An open API service indexing awesome lists of open source software.

Awesome Lists | Featured Topics | Projects

https://github.com/afoley587/deep-face-trafficking


https://github.com/afoley587/deep-face-trafficking

Last synced: 16 days ago
JSON representation

Awesome Lists containing this project

README

        

# Can FOSS Computer Vision Combat Human Trafficking - Part I

I am an engineer and I am passionate about a great many things:

- The ocean
- Good food
- Camping / Nature

But, I also have a strong belief that we should try to make the world safer
for everyone. Unfortunately, I don't feel as though that's the case right
now. Everywhere I turn, there's another case of something heinous happening
so, as an engineer and computer scientist, what can I do? In this post,
I'd like to see if I can develop something that can detect possible human
trafficking threats using FOSS computer vision libraries. In this quest for justice,
we will leverage Python and the formidable combination of DeepFace and OpenCV to
perform these analyses. We will then form some initial business logic about
possible threats - what are their demographics/ages/etc.?
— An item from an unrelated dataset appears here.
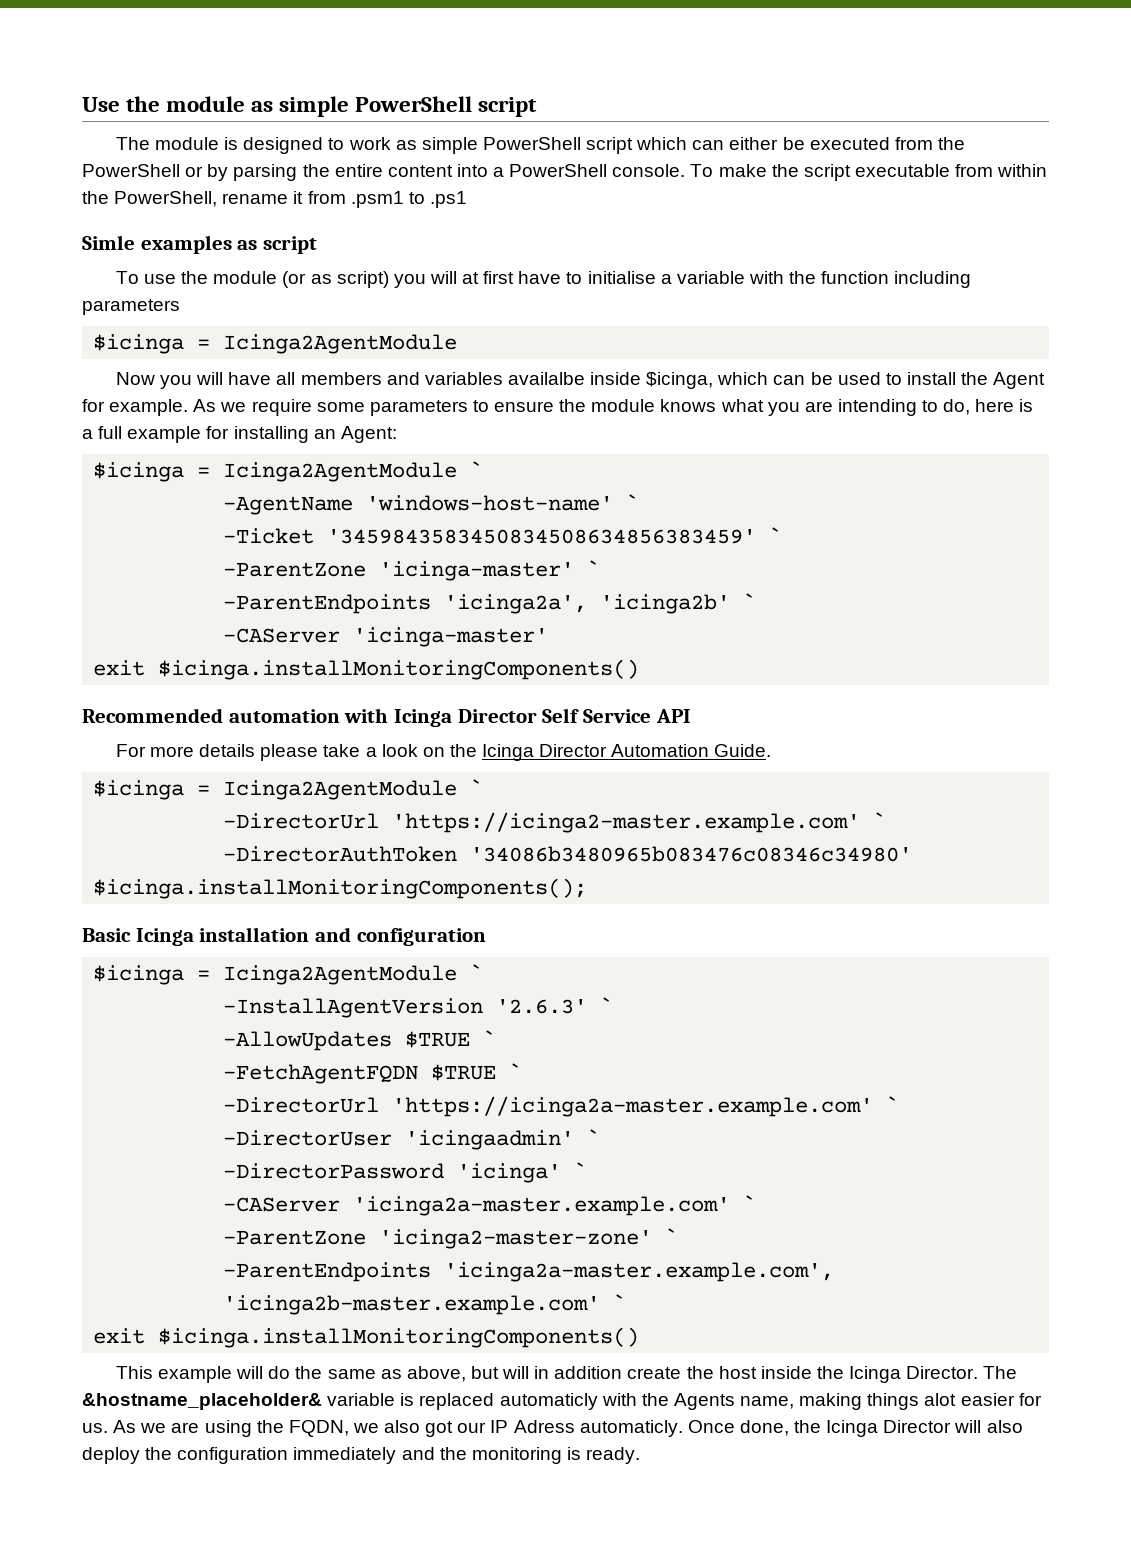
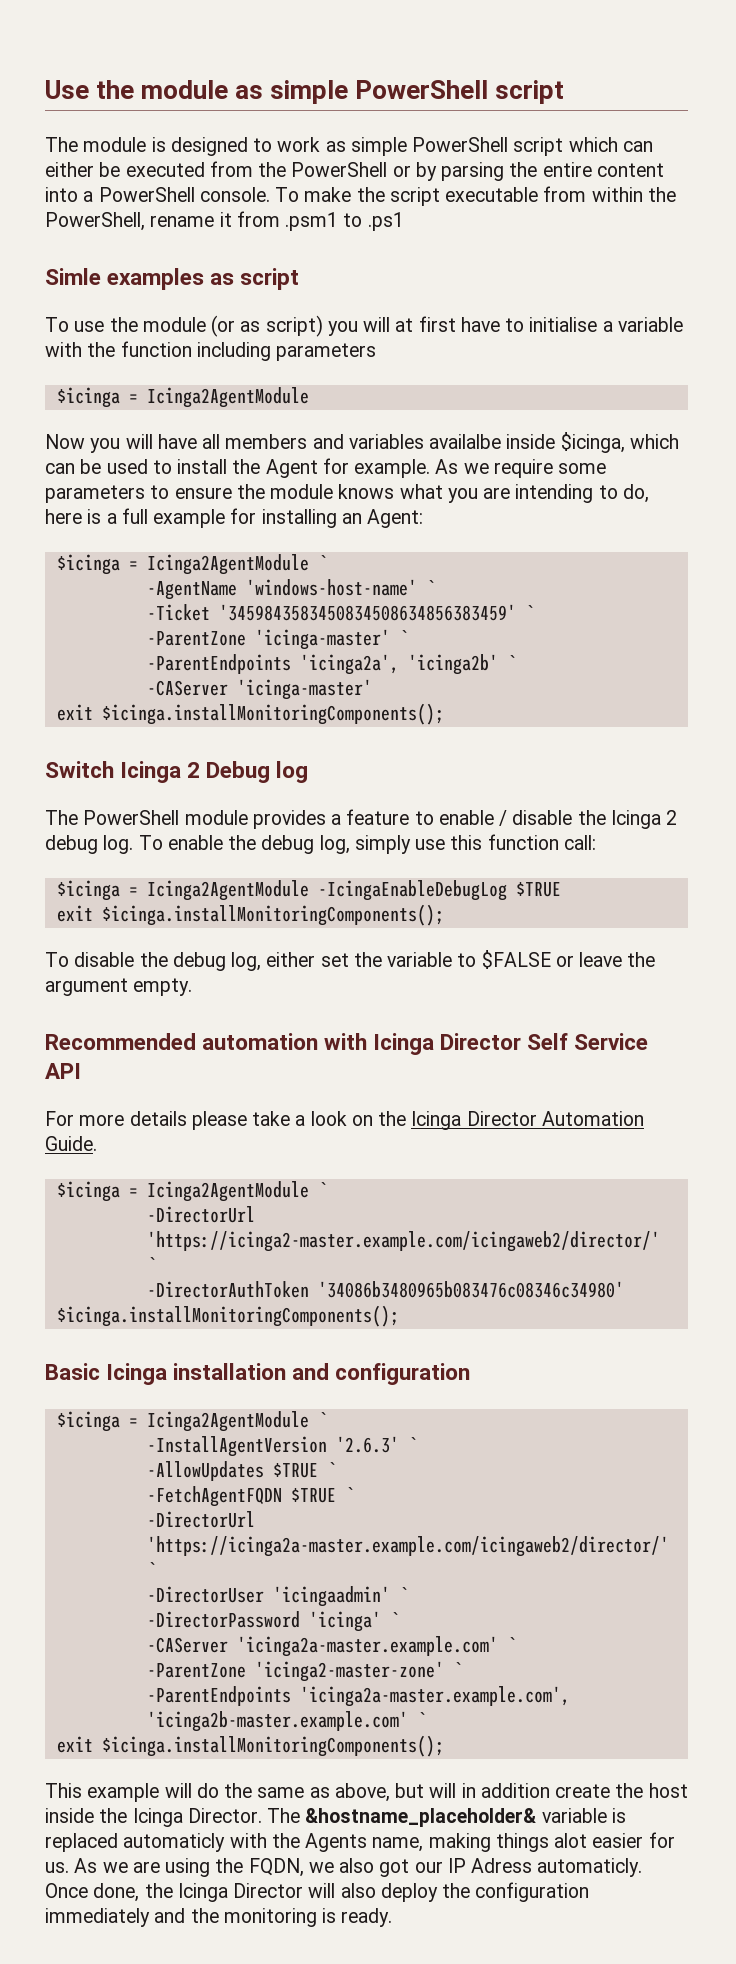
[158,659,640,680] $icinga.installMonitoringComponents() -> [101,703,444,725] [45,761,309,783] [45,809,678,829] [45,834,596,854] [56,880,561,901] [56,904,444,926] [45,950,656,971] [45,978,193,996] $icinga.installMonitoringComponents(); // Switch Icinga 2 Debug log // The PowerShell module provides a feature to enable / disable the Icinga 2 debug log. To enable the debug log, simply use this function call: // $icinga = Icinga2AgentModule -IcingaEnableDebugLog $TRUE // exit $icinga.installMonitoringComponents(); // To disable the debug log, either set the variable to $FALSE or leave the argument empty.
[392,812,861,833] 'https://icinga2-master.example.com' -> [146,1231,660,1252] 'https://icinga2-master.example.com/icingaweb2/director/'
[392,1096,874,1117] 'https://icinga2a-master.example.com' -> [146,1536,669,1557] 'https://icinga2a-master.example.com/icingaweb2/director/'
[158,1327,640,1348] $icinga.installMonitoringComponents() -> [101,1735,444,1757] $icinga.installMonitoringComponents();

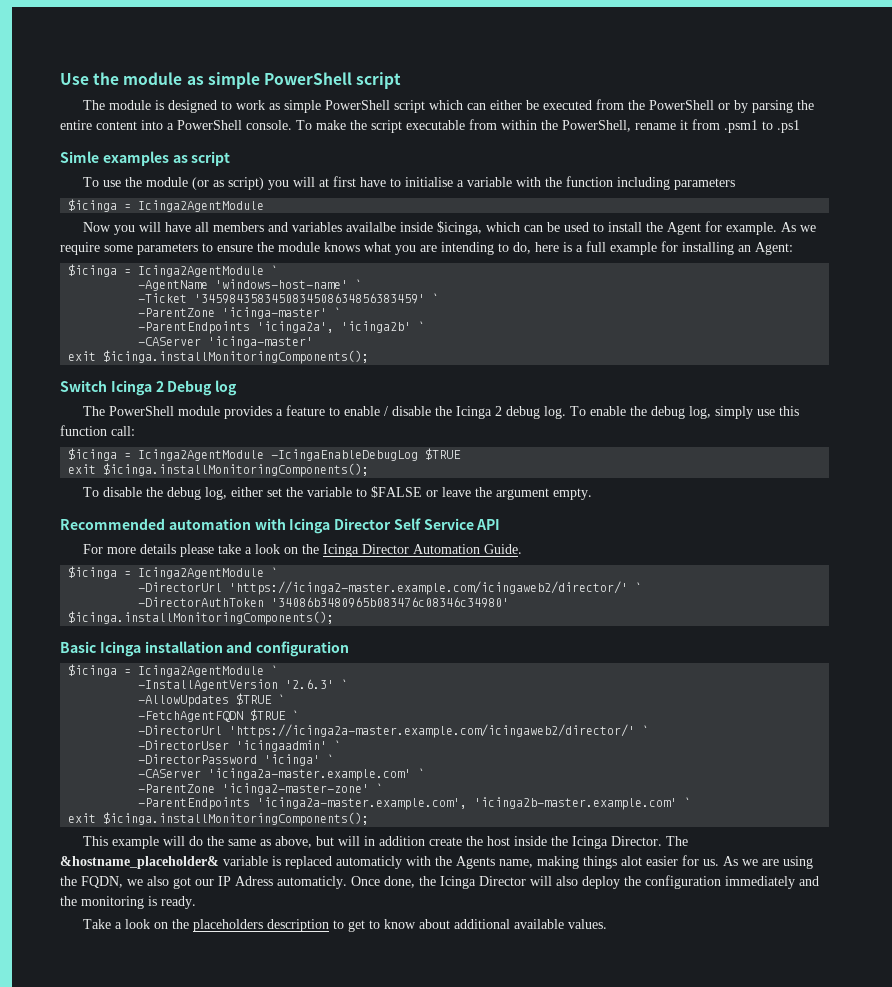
(393, 1917) none -> [83,919,608,932] // Take a look on the placeholders description to get to know about additional available values.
This intersection of artificial intelligence, computer vision, and human
trafficking may seem like an unlikely partnership at first glance,
but I believe the potential impact is profound. By leveraging cutting-edge technology,
we can not only identify potential victims but also search missing persons for matching
criteria, alert authorities, and geo-tag images in real time to hopefully bring
us one step closer to eradicating this heinous crime.

In this blog post, we will explore how open-source computer vision libraries,
DeepFace and OpenCV, can be used to detect subtle cues such as facial expressions
and ages that may signify high probability victims. We will show preliminary results
and in subsequent posts, I will expand upon these to add new features such as
LangChain integrations for missing persons queries and GeoJson for geo-tagging.

But, let's get started!

## System Overview
I want to first give an overview of my envisioned system as a whole, which
is subject to change as I develop this software. But anyway, let's
take a look at the below:

![System Design](./images/high-level-design.png)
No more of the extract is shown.